Apple Bloom sat in the living room of Twist’s home as the host brought out some of her famous peppermint sticks.

“So, I had just left Bon Bon’s shop with some ingredients for my peppermint sticks when I saw Diamond Tiara at Sugarcube Corner. At first, I thought she was waiting on Silver Spoon, but then I saw Snails come out of the shop with a milkshake and two straws, and they drank it… together!” Twist explained as Apple Bloom sucked on a peppermint stick.

“Do you think that they’re each other’s very special somepony?” Apple Bloom asked with the stick in her mouth.

“How could they not be?” Asked Twist.

“Did you see anything else?” Apple Bloom wanted to learn more.

“Oh yeah! Right before I turned the corner to head home, I saw them nuzzle each other!” Twist said, Apple Bloom gasped in sheer astonishment. Diamond Tiara and Snails, dating? The juice practically gushed out of this story!

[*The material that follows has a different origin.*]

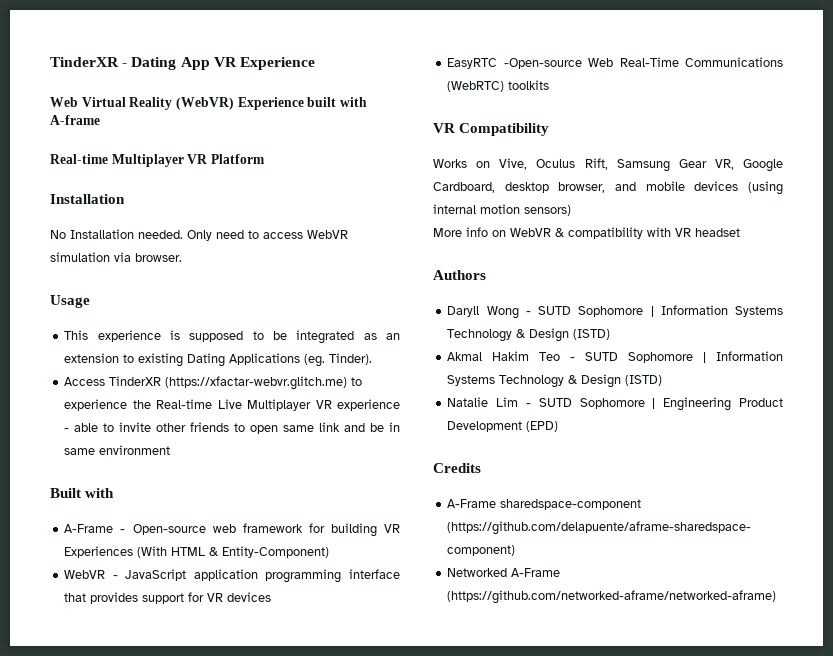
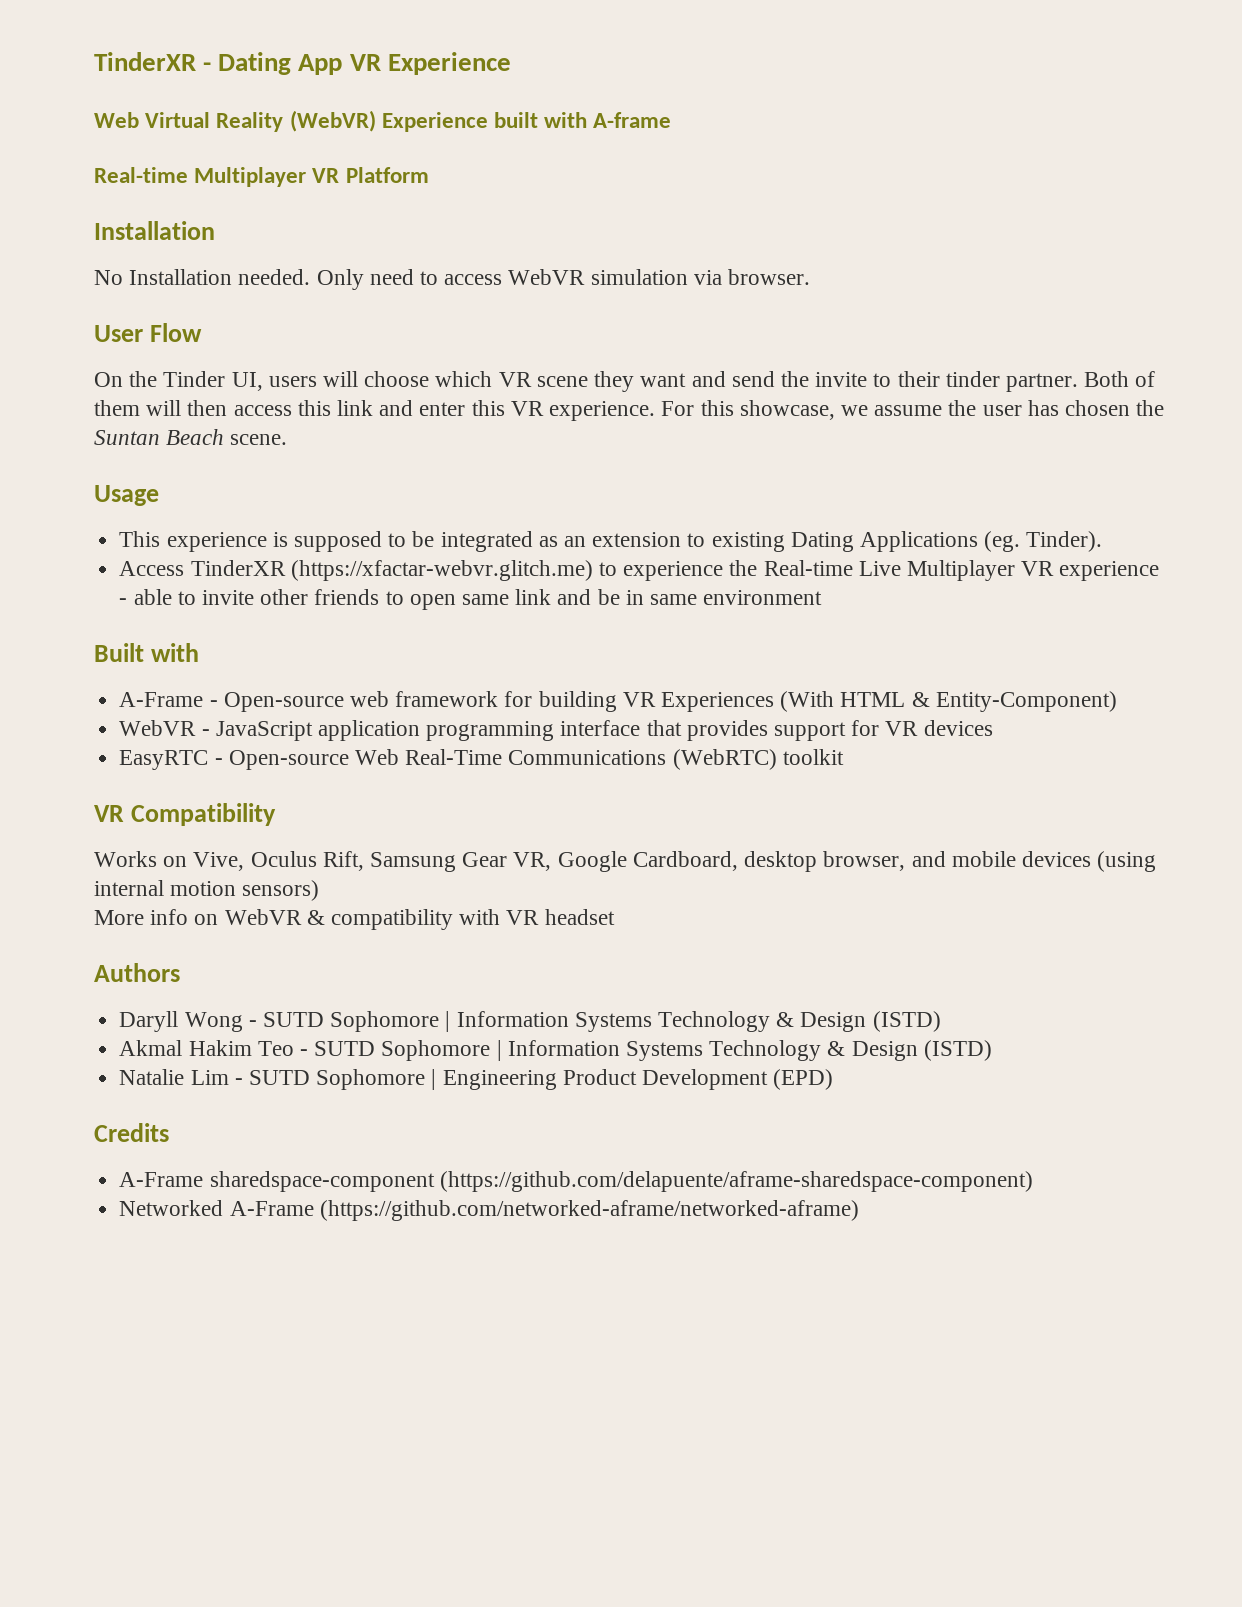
(182, 257) none -> [94,323,202,342] [94,371,1156,392] [94,400,1165,421] [94,429,288,445] // User Flow // On the Tinder UI, users will choose which VR scene they want and send the invite to their tinder partner. Both of them will then access this link and enter this VR experience. For this showcase, we assume the user has chosen the Suntan Beach scene.
[503,58,582,69] -Open-source -> [214,750,349,770] - Open-source
[508,80,550,90] toolkits -> [782,749,844,765] toolkit

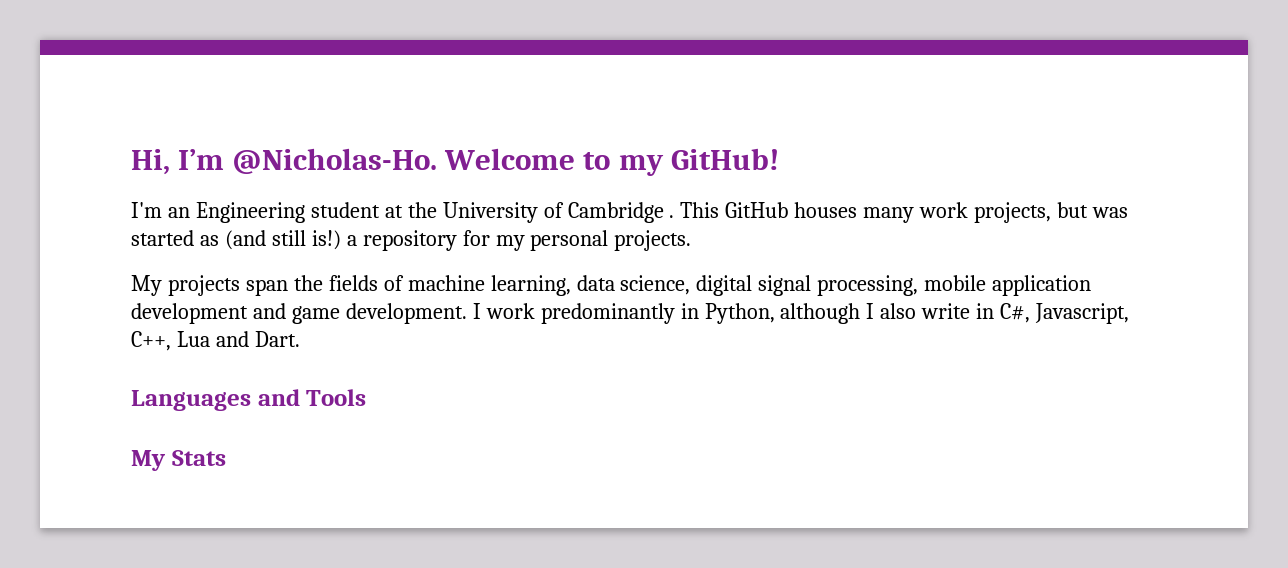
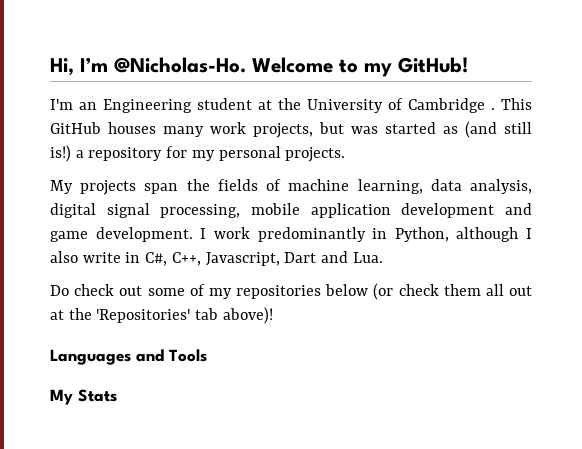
[620,275,691,295] science, -> [470,179,532,194] analysis,
[1035,303,1130,324] [131,331,300,351] Javascript, C++, Lua and Dart. -> [171,251,383,266] [50,283,533,300] [50,307,273,324] C++, Javascript, Dart and Lua. // Do check out some of my repositories below (or check them all out at the 'Repositories' tab above)!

Apple Bloom finished her visit with Twist and rushed back home to Sweet Apple Acres, she was about to enter the house when she heard a whimpering. Her red bow swayed as she looked around the farm looking for who was making the noise, but saw nopony. She walked around the house and heard the noise coming from the cellar. The filly opened the door and entered the basement; she walked down the dark corridor and gasped at what she saw…

“Rarity!?!”

DUN… DUN… DUUUUUUUUUUUUUUNNNNNNNNNNNNNNNN!